Does historical reenactment extend to speech?

Early modern editing for the creative anachronism market: judicious modernisation, sympathetically documented transcription, or Talk Like A Pirate?

Wicked witch selling babies at neo-romantic Bologna street-fair: beyond the bounds of nicestalgia?

Wicked witch selling babies at neo-romantic Bologna street-fair: beyond the bounds of nicestalgia?

The following C16th jocosity is 100% idiot-proof, but the convention for the schools market would be (I compress and crumple) to modernise the spelling while conserving the phonetics, adjust the punctuation to reflect syntactic rather than rhetorical requirements, and fix any grammar perceived as broken:

I set my selfe close by his side, according to our agreement, and as the manner is, every one began to tell of the marvels which hee had seene in the world, the turne came to the goode man my master, who saide that hee had beene in the lande of Iaptha, and among other marvellous things that there he had seene was a church, which was a thousand foote longe: then I seeing him so far out of order, as I was readie prepared, pluckt him by the skirt, he presently understood me, and said; and one foot in breadth.

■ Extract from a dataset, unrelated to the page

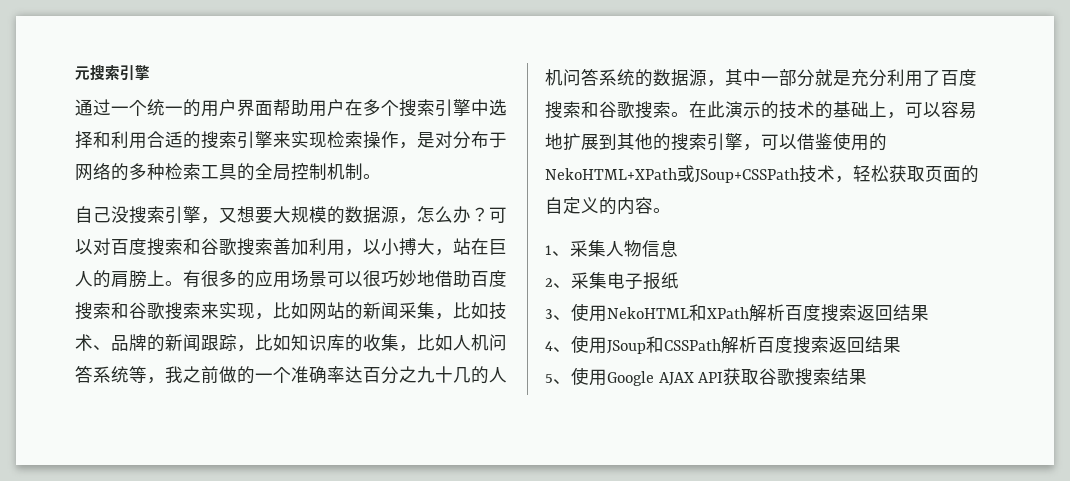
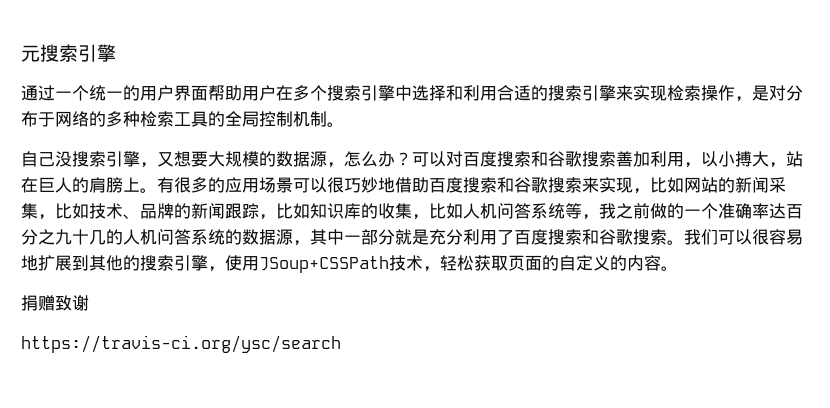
[689,101,941,119] 在此演示的技术的基础上，可以 -> [684,229,769,245] 我们可以很
[761,132,887,151] [545,165,695,182] 可以借鉴使用的NekoHTML+XPath或 -> [225,255,259,271] 使用
[545,240,678,257] [545,272,679,290] [545,303,929,322] [545,335,901,354] [545,367,868,386] 1、采集人物信息 // 2、采集电子报纸 // 3、使用NekoHTML和XPath解析百度搜索返回结果 // 4、使用JSoup和CSSPath解析百度搜索返回结果 // 5、使用Google AJAX API获取谷歌搜索结果 -> [21,295,89,311] [21,335,341,353] 捐赠致谢 // https://travis-ci.org/ysc/search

I’m ashamed to admit that when I think of historical reenactment lurking in the jungles of my mind is International Talk Like a Pirate Day. Is that grossly unfair–would creative anachronists prefer Urtext and other tools to help them talk like the originals–or are they content with pantomime English regional with the odd “hath” thrown in? (And, incidentally, how big is this kind of thing in continental Europe?)